Но одежда тяжела, ведь на нее пошло полных четыре ливра золотой нити, а обувь мадам — котурны на венецианский манер, для красоты, а не для удобства, на платформах, возносящих мадам, женщину среднего роста, на высоту почти королевского величия. Оттого юбка сделана длинней, а внутри левой половины кринолина спрятано хитроумное приспособление вроде табурета, на которое мадам может при случае присесть, если ноги устанут от туфель.
И еще я знаю (потому что человеку в моем скромном положении многое открыто), что приспособление это играет двойную роль. В нем, на шарнирах, чтобы можно было убрать внутрь кринолина или, наоборот, выдвинуть, когда надо, прячется горшок, избавляя мадам от необходимости неловко присаживаться в кустиках (или, что еще хуже, мочиться в скатанные чулки). Так что она может танцевать ночь напролет с многочисленными поклонниками, ни о чем не беспокоясь.
— Жанетта, ванну!
Бедная Жанетта выбивается из сил: для ванны нужно сорок или пятьдесят ведер воды, а мадам любит, чтобы ванна была полна до краев. Но другие камеристки тоже заняты: одна бежит за коллекцией вееров, чтобы мадам выбрала подходящий к сегодняшнему балу, а три другие трудятся над куафюрой.
Как все поистине элегантные модницы, мадам брита наголо. Взамен на ней будет парик величественных пропорций и поистине оригинальной формы. Она не наденет какой-нибудь провинциальный Chien Couchè[88] или вышедший из моды Venus; ее головной убор, украшенный перьями и набитый конским волосом, — полных три фута высотой. Серая пудра будет завершающим элегантным штрихом; однако, хоть парик сильно надушен мускусом и розовым маслом, он все равно явственно пахнет мышами. Правда, я думаю, что мадам этого не заметит. Соединенная вонь заношенного белья, застарелого пота, рыбьего клея и содержимого горшка, спрятанного в кринолине, и без того бьет в нос.
Мадам, гневаясь на неповоротливую Жанетту, все ждет ванны. Сапфир тоже теряет терпение: он тявкает и рычит на горничных, когда они занимаются своим делом — помогают мадам выбрать веер. У нее большая коллекция вееров: из слоновой кости, перьев, искусно раскрашенной куриной кожи. Эти воняют особенно омерзительно — из гардероба, в котором они хранятся, разит, как из курятника.
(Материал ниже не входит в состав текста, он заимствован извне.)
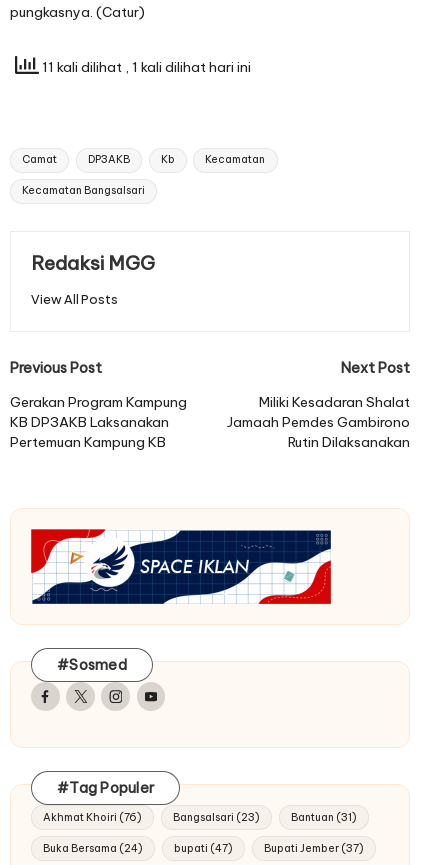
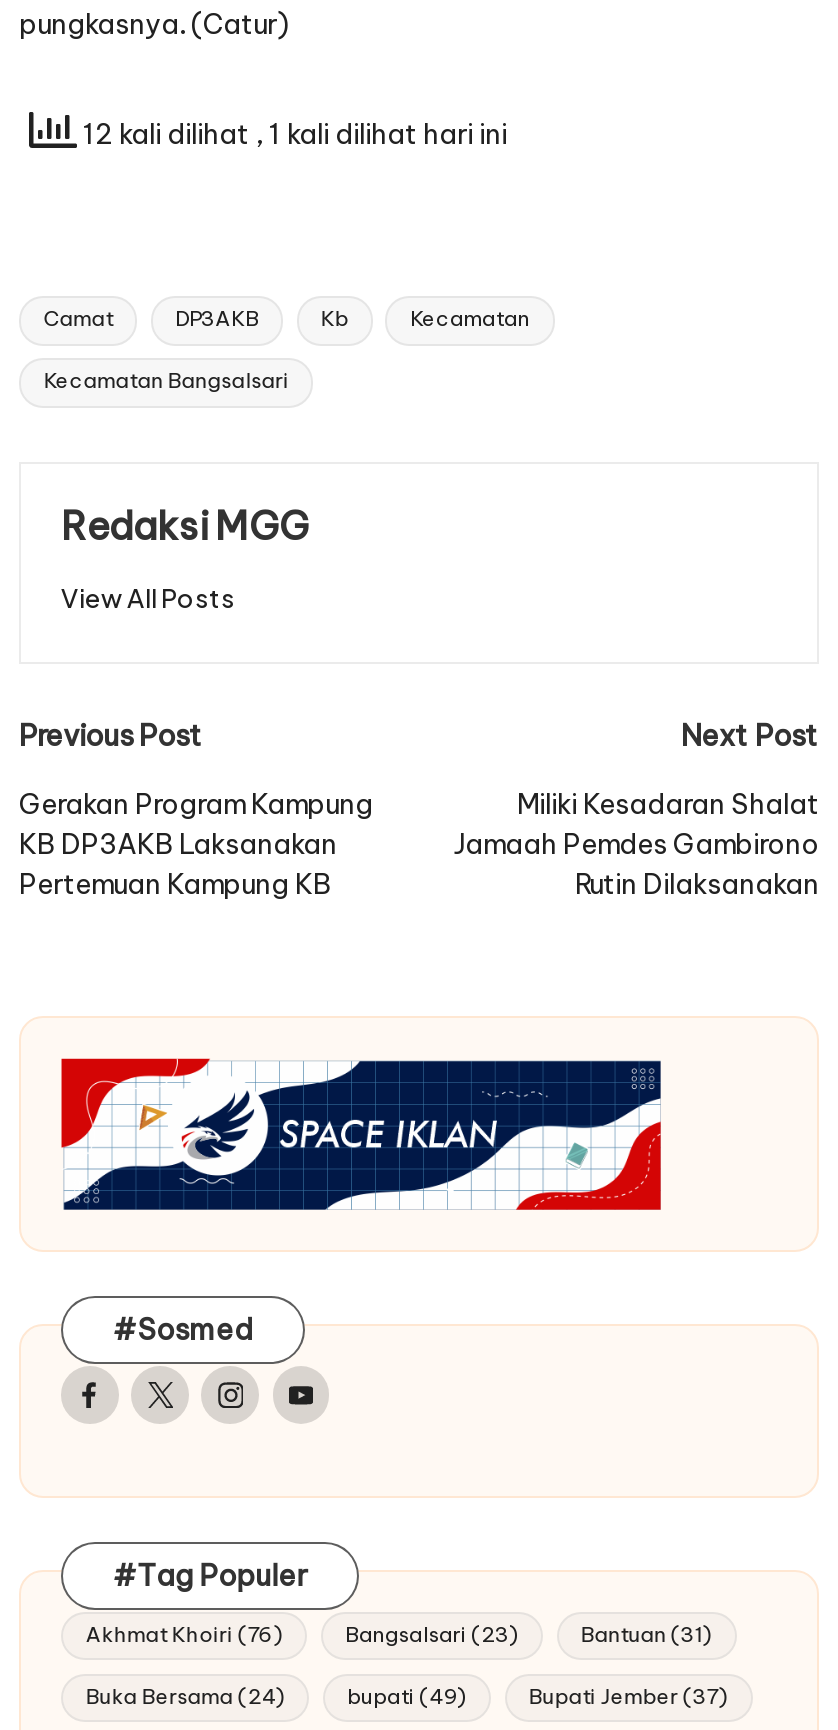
- 11 kali dilihat, 1 kali dilihat hari ini
+ 12 kali dilihat, 1 kali dilihat hari ini

- bupati (47)
+ bupati (49)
Мадам, кажется, не замечает запаха; по моему совету она выбирает ало-золотой веер под цвет платья и начинает грезить о billets-doux, [89] которые получит на балу. Быть может, юный монсиньор де Рошфор принесет ей записку в букетике или салфетке; в последнее время он столь ветрен, дарит своим вниманием то одну даму, то другую, но сегодня вечером мадам уверена, что затмит всех.
— Жанетта, воду!
Какая докука, но делать нечего. Раз в полгода — не такой уж большой труд, и, кроме того, через несколько часов начнут наносить визиты молодые люди, и мадам должна встретить их во всеоружии. Она разглядывает свои ноги. Волдыри с последнего опаливания почти сошли, волоски хоть и темные, но их немного. Мадам выдергивает их пинцетом: очень возможно, что монсиньор де Рошфор предложит ей прогулку по саду, а все знают, что дама не должна даже думать о галантном приключении, если у нее волосатые ноги.
— Мадам? Ванна.
Бедная Жанетта вся взмокла. Она больше сорока минут таскала наверх ведра с водой. Вода еще теплая, хотя уже не горячая, и я успел надушить ее стефанотисом и шипром. У нас двоих уходит некоторое время на то, чтобы обездвижить Сапфира, который лает, вырывается и пытается кусаться; но вот он уже погружен в тепловатую воду, и Жанетта может приступить к нему со щеткой.
Мадам тем временем наносит завершающие штрихи и сидит перед зеркалом, завороженная своей красотой. Несомненно, на этот раз монсиньор де Рошфор будет очарован. За спиной у мадам мы с Жанеттой боремся с Сапфиром, пытаясь завернуть его в полотенце. Чуть фиалковой эссенции — но это, кажется, не заглушает, а усиливает вонь мокрой псины.
Все равно, думаю я, отряхиваясь, мне выпала большая честь — служить такой красивой, модной даме. Я прекрасно знаю, что моя чувствительность граничит с уродством: моя способность ощущать запахи чудовищна, и в сочетании с моим деревенским воспитанием это означает, что придворные дамы (и господа) мне не нравятся, сколь бы я ни желал обратного. Если будет на то Господня воля, когда-нибудь я научусь находить их привлекательными. А пока что я должен выполнять свои обязанности. Я парфюмер мадам: ваш покорный слуга, монсиньор де Шанель.